What the task asks:
Where a line of the records contains the word "padding", show that line.

Items from a data source:
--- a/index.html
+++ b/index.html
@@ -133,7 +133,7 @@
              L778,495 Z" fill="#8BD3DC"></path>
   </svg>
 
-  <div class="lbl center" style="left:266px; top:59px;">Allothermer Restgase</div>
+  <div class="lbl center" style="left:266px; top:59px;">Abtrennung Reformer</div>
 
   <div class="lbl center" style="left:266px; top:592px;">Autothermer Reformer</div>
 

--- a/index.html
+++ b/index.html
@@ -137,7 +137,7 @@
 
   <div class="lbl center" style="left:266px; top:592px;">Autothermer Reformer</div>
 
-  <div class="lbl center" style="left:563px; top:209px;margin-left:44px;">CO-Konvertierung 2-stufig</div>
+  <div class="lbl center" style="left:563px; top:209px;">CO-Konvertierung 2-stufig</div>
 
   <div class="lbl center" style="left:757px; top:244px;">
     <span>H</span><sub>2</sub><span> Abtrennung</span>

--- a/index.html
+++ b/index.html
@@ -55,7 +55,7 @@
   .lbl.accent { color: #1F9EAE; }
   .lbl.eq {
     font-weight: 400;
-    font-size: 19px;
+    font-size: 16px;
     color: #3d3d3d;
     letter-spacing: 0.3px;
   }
--
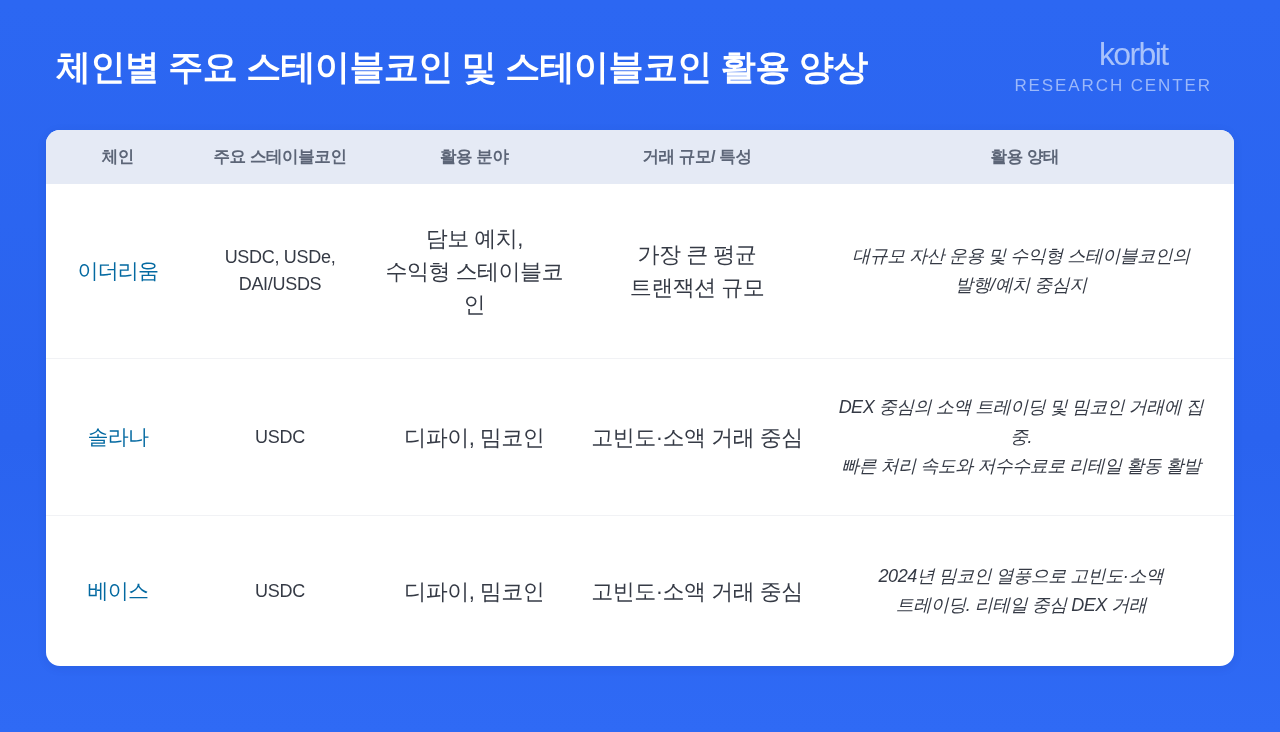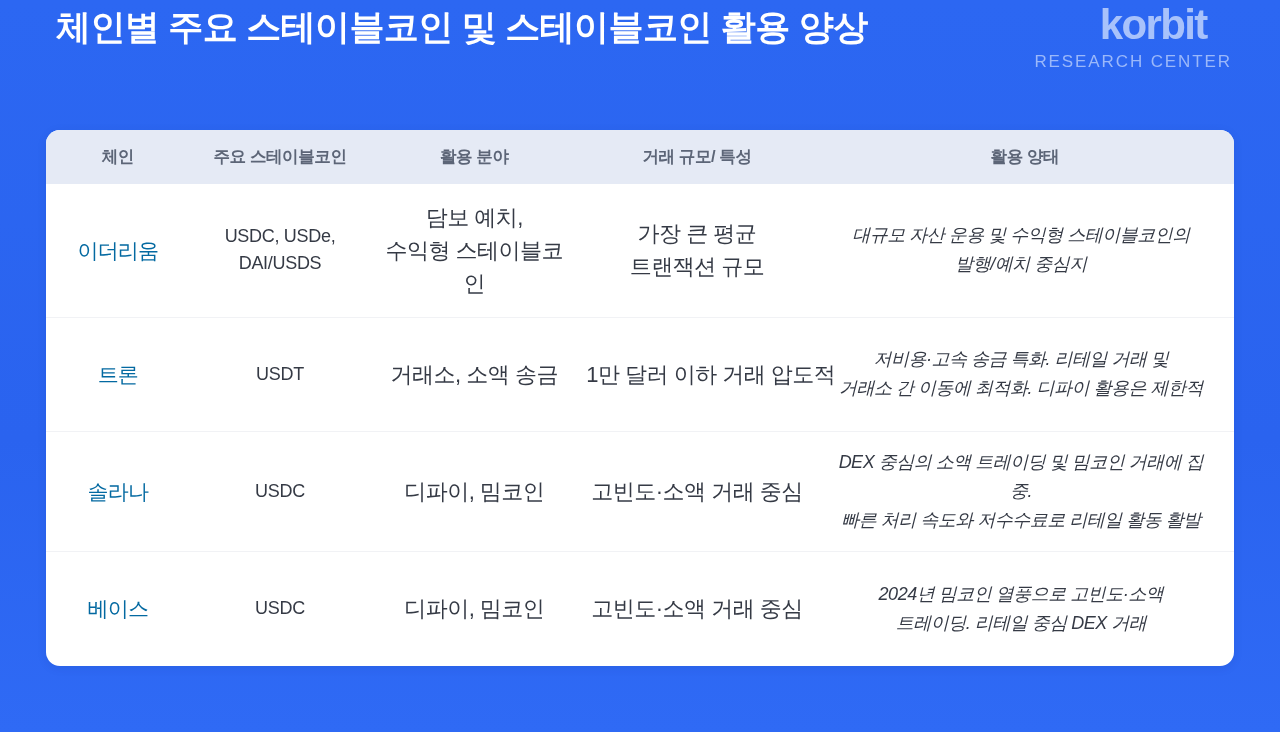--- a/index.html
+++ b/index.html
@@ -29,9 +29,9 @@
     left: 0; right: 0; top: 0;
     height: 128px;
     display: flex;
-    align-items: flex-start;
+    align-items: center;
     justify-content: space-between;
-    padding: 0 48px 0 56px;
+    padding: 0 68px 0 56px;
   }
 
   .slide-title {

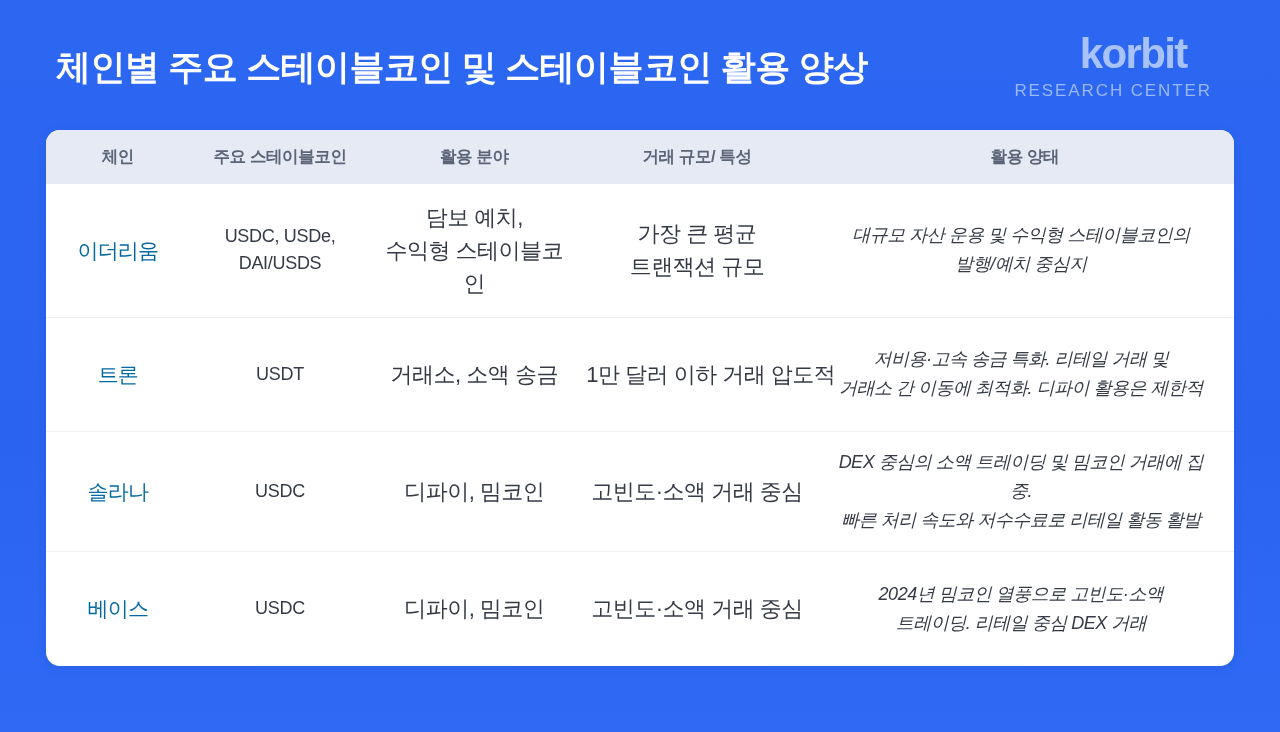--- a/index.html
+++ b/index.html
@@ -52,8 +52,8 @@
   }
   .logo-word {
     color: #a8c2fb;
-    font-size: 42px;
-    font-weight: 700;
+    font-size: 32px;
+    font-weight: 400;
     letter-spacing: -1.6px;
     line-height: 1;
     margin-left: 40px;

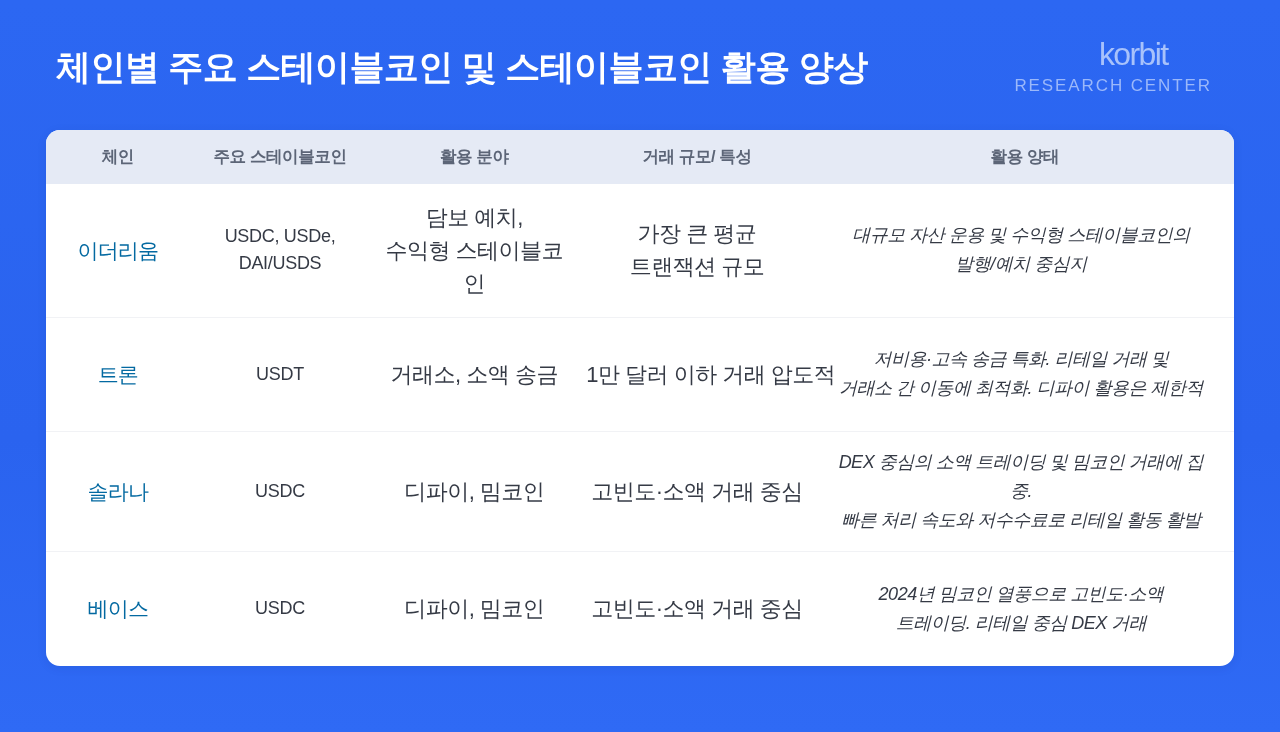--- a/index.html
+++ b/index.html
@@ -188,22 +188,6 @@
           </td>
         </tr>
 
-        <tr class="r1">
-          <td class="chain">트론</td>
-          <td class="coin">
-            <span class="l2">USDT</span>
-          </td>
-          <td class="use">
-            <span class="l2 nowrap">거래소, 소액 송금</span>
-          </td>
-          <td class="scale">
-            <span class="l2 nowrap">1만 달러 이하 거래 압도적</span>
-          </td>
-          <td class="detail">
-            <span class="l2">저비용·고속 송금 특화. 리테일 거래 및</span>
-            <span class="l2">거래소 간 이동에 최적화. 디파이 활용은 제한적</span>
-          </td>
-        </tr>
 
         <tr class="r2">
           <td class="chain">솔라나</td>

Answer for the task:
-    padding: 0 48px 0 56px;
+    padding: 0 68px 0 56px;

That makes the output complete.